** Source data follows **
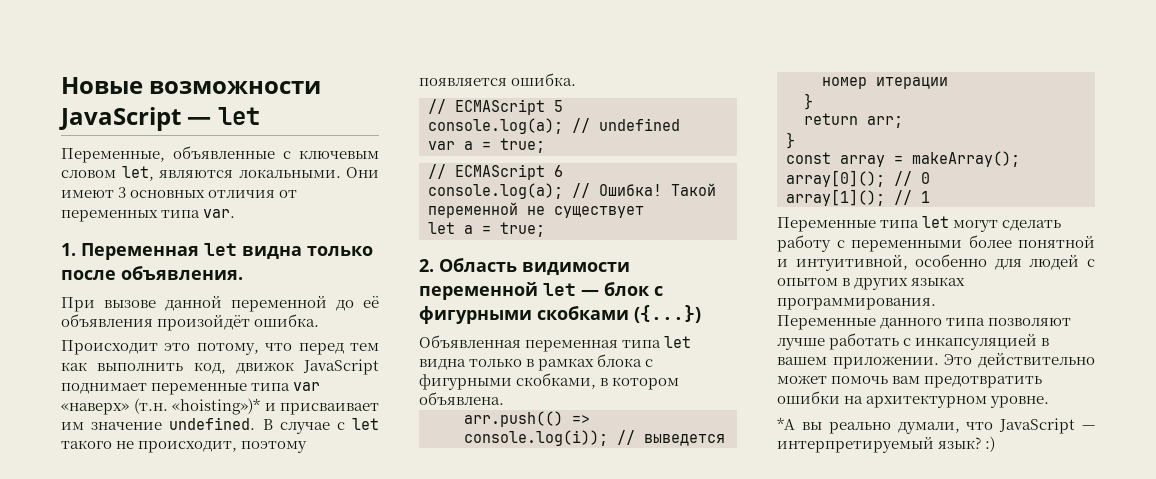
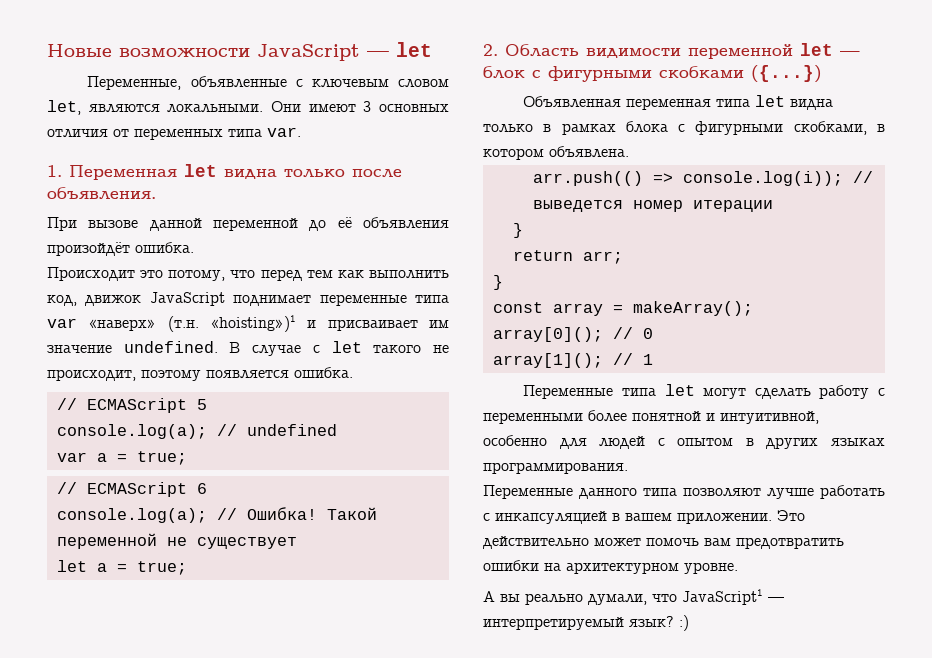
[172,398,260,415] «hoisting»)* -> [210,315,296,332] «hoisting»)1
[777,417,795,430] *А -> [483,591,495,602] А
[999,418,1076,434] JavaScript -> [682,589,763,605] JavaScript1

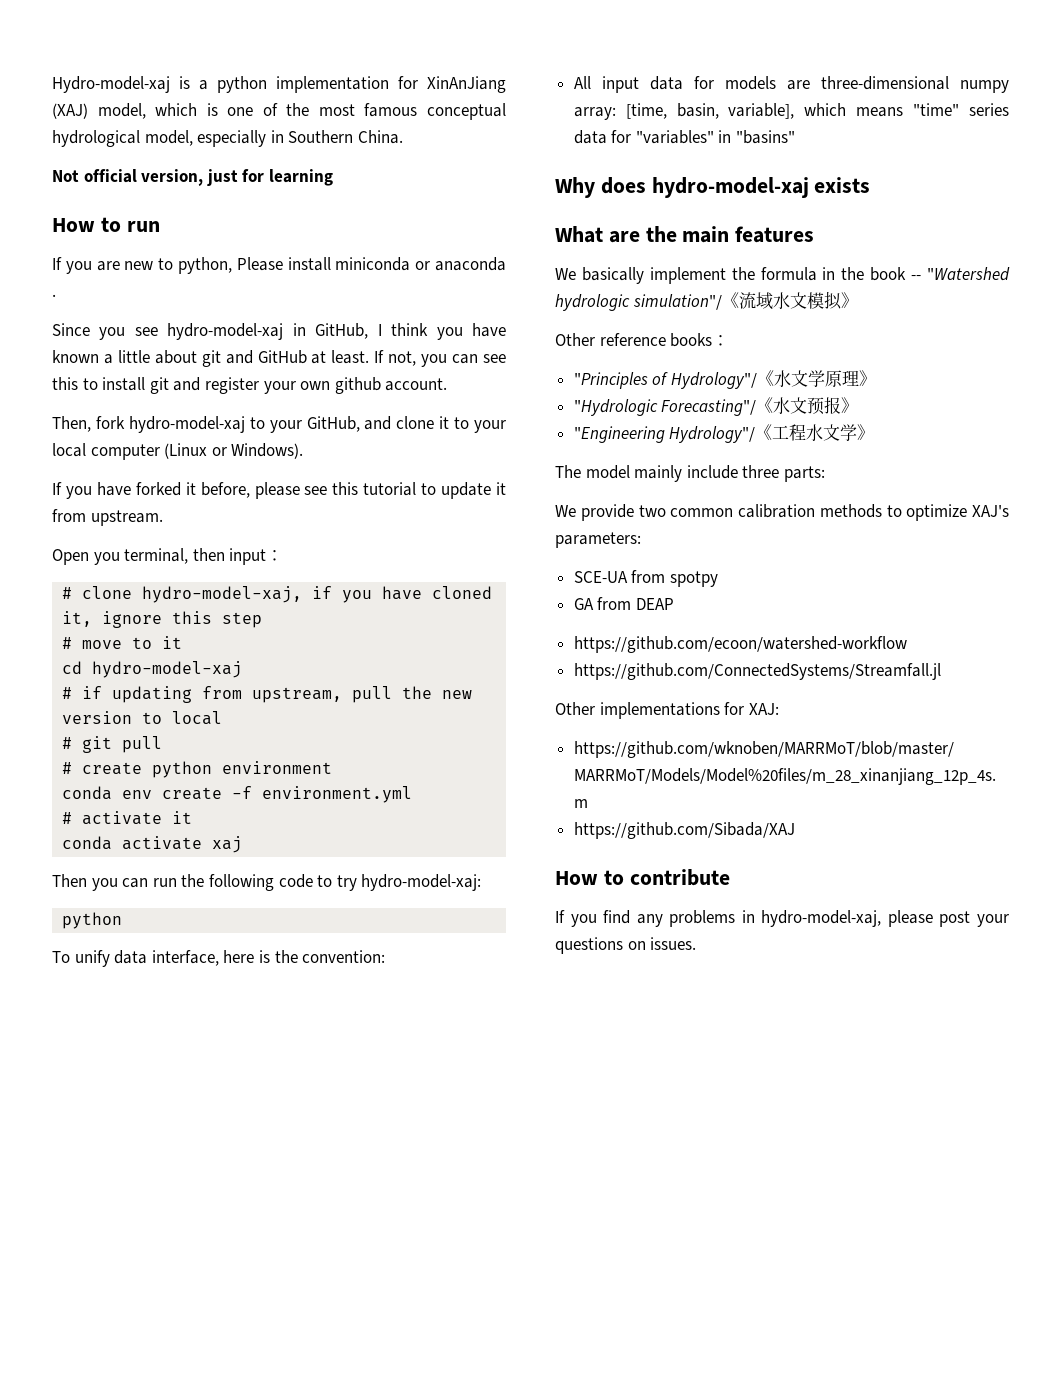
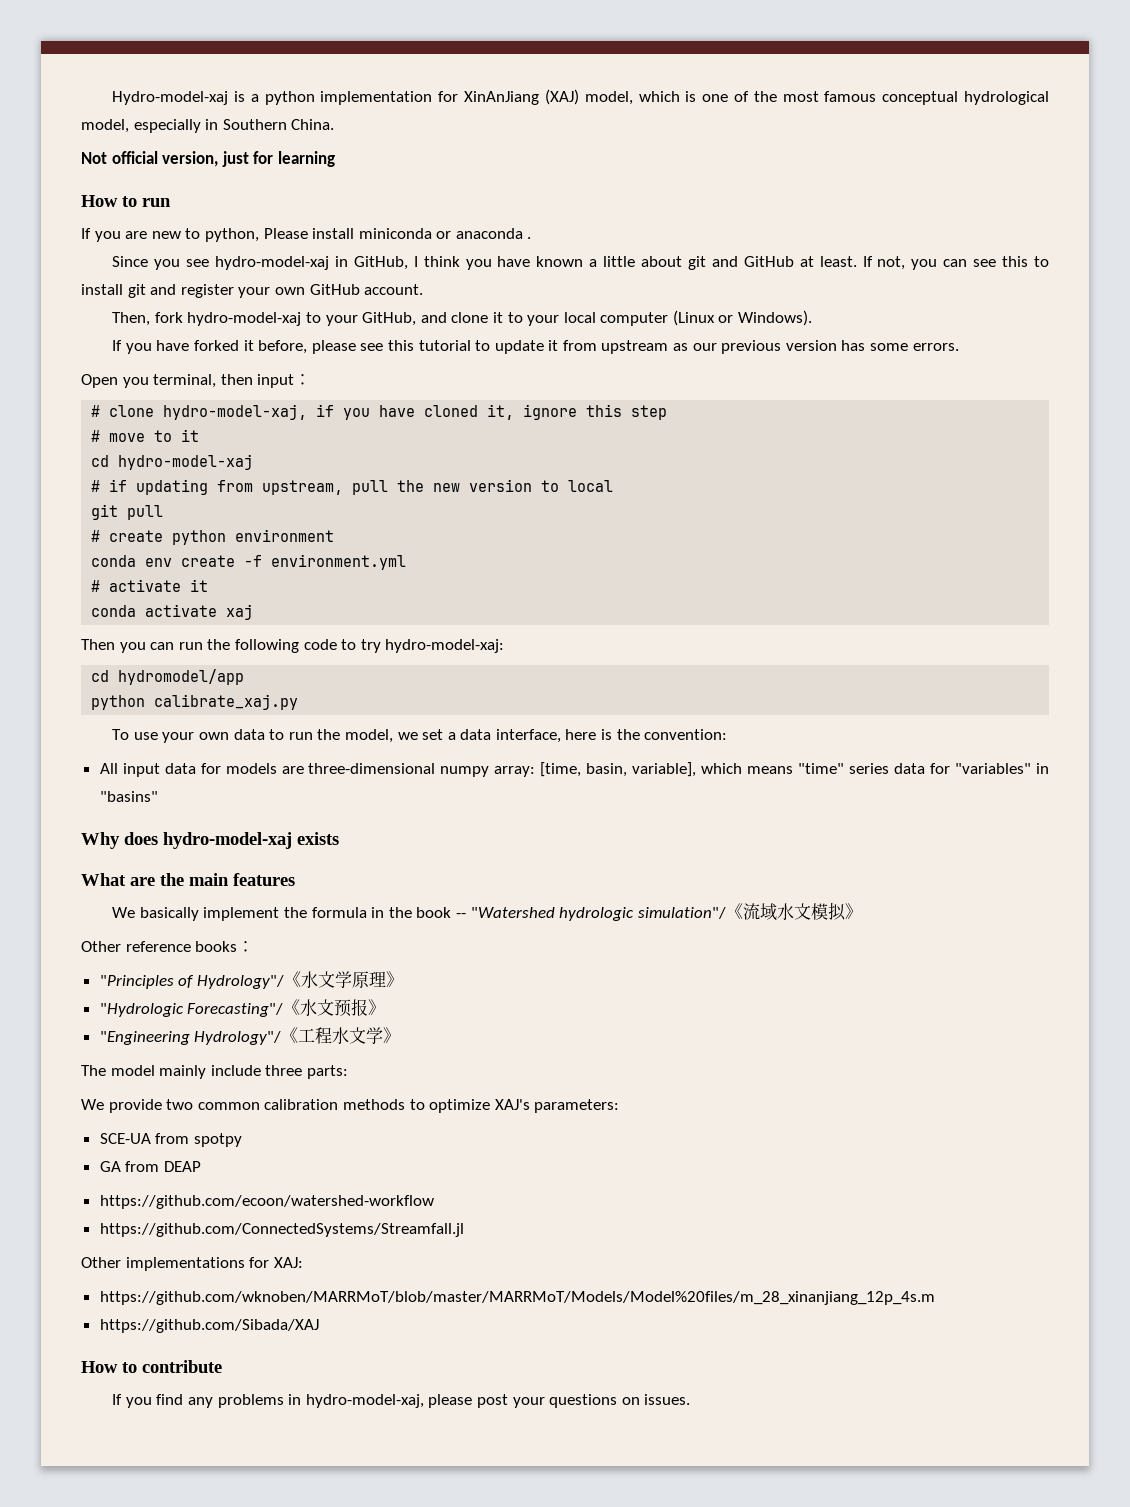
[334,377,381,394] github -> [309,284,360,295] GitHub
[90,510,163,526] upstream. -> [601,340,959,354] upstream as our previous version has some errors.
[62,737,73,749] # -> (614, 486) none
[62,912,123,929] // python -> [91,669,245,685] [91,694,299,710] // cd hydromodel/app // python calibrate_xaj.py
[74,950,110,967] unify -> [133,729,456,743] use your own data to run the model, we set a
** End of Source data **
▸ **Task goal**:
Once the line with "[62,912,123,929] // python" has been found in the records above, retype it and every line after it exactly, and include nothing else.

▸ **Result of this task**:
[62,912,123,929] // python -> [91,669,245,685] [91,694,299,710] // cd hydromodel/app // python calibrate_xaj.py
[74,950,110,967] unify -> [133,729,456,743] use your own data to run the model, we set a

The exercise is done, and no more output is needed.